[ACTION ITEM] Whenever a line in the entries below contains the string "text", copy that line.

[EXTRACTED MATERIAL]

====================

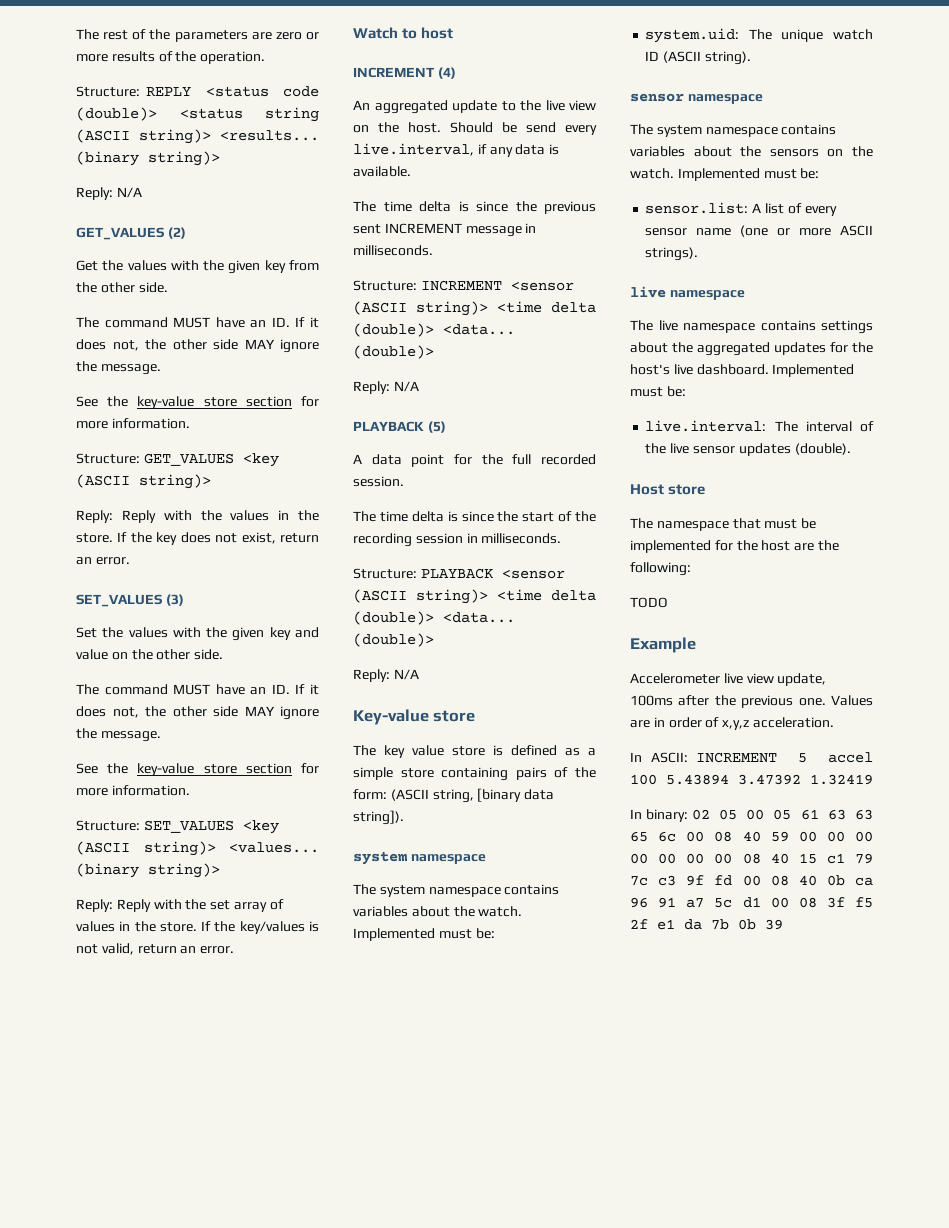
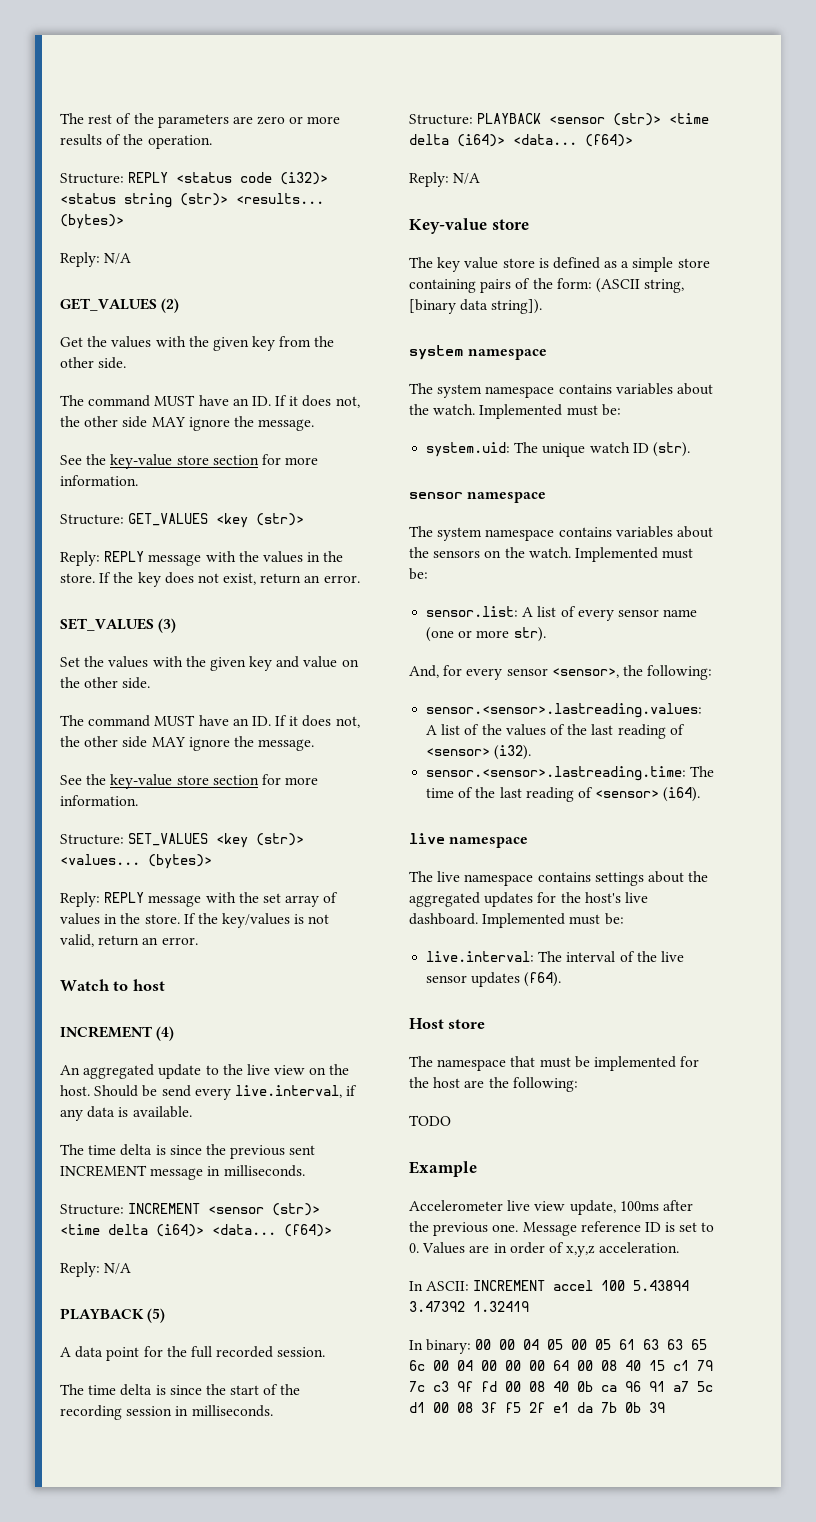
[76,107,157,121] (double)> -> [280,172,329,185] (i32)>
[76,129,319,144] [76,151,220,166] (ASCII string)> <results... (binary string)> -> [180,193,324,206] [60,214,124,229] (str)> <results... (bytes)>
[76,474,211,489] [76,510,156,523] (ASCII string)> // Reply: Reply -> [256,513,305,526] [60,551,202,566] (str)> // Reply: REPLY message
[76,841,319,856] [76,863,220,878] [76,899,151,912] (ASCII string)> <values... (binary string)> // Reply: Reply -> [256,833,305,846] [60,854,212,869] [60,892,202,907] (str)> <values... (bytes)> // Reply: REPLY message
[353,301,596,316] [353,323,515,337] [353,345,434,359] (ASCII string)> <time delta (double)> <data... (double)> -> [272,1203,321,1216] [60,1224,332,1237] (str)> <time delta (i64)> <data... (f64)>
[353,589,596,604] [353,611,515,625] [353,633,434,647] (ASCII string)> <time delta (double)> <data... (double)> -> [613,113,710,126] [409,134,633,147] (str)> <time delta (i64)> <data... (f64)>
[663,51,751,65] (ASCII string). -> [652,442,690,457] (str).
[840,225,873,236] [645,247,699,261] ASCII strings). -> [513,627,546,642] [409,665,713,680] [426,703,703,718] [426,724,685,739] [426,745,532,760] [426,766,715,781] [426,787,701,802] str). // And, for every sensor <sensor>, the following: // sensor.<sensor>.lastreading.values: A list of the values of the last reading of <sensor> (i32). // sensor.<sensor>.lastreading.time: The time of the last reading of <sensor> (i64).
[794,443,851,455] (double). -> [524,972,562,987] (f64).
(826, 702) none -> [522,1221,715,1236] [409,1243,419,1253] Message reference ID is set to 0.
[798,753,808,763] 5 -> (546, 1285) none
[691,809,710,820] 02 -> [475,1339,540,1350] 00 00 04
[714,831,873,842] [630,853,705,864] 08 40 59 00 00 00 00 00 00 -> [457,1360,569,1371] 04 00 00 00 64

====================

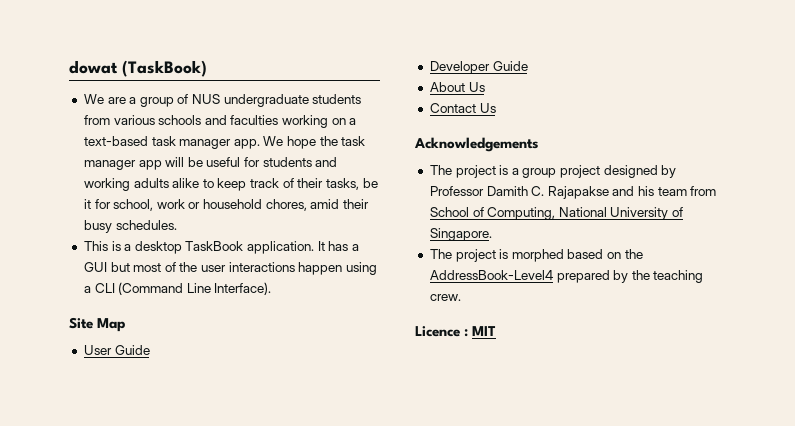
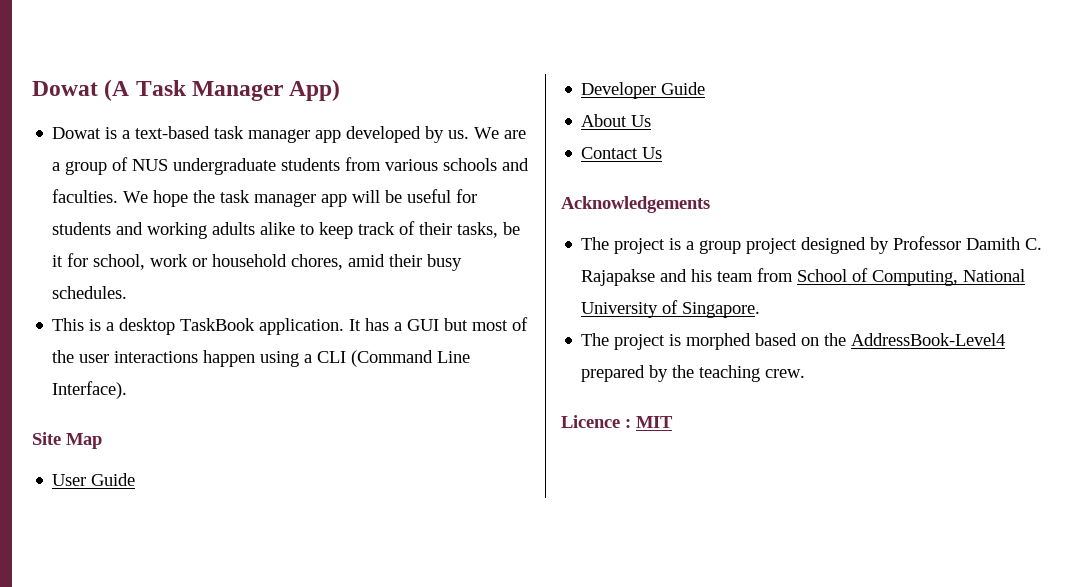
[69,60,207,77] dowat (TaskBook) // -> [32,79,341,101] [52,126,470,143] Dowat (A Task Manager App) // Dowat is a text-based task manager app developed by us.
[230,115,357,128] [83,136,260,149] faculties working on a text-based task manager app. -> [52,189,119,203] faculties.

====================

[ANSWER BELOW]
[69,60,207,77] dowat (TaskBook) // -> [32,79,341,101] [52,126,470,143] Dowat (A Task Manager App) // Dowat is a text-based task manager app developed by us.
[230,115,357,128] [83,136,260,149] faculties working on a text-based task manager app. -> [52,189,119,203] faculties.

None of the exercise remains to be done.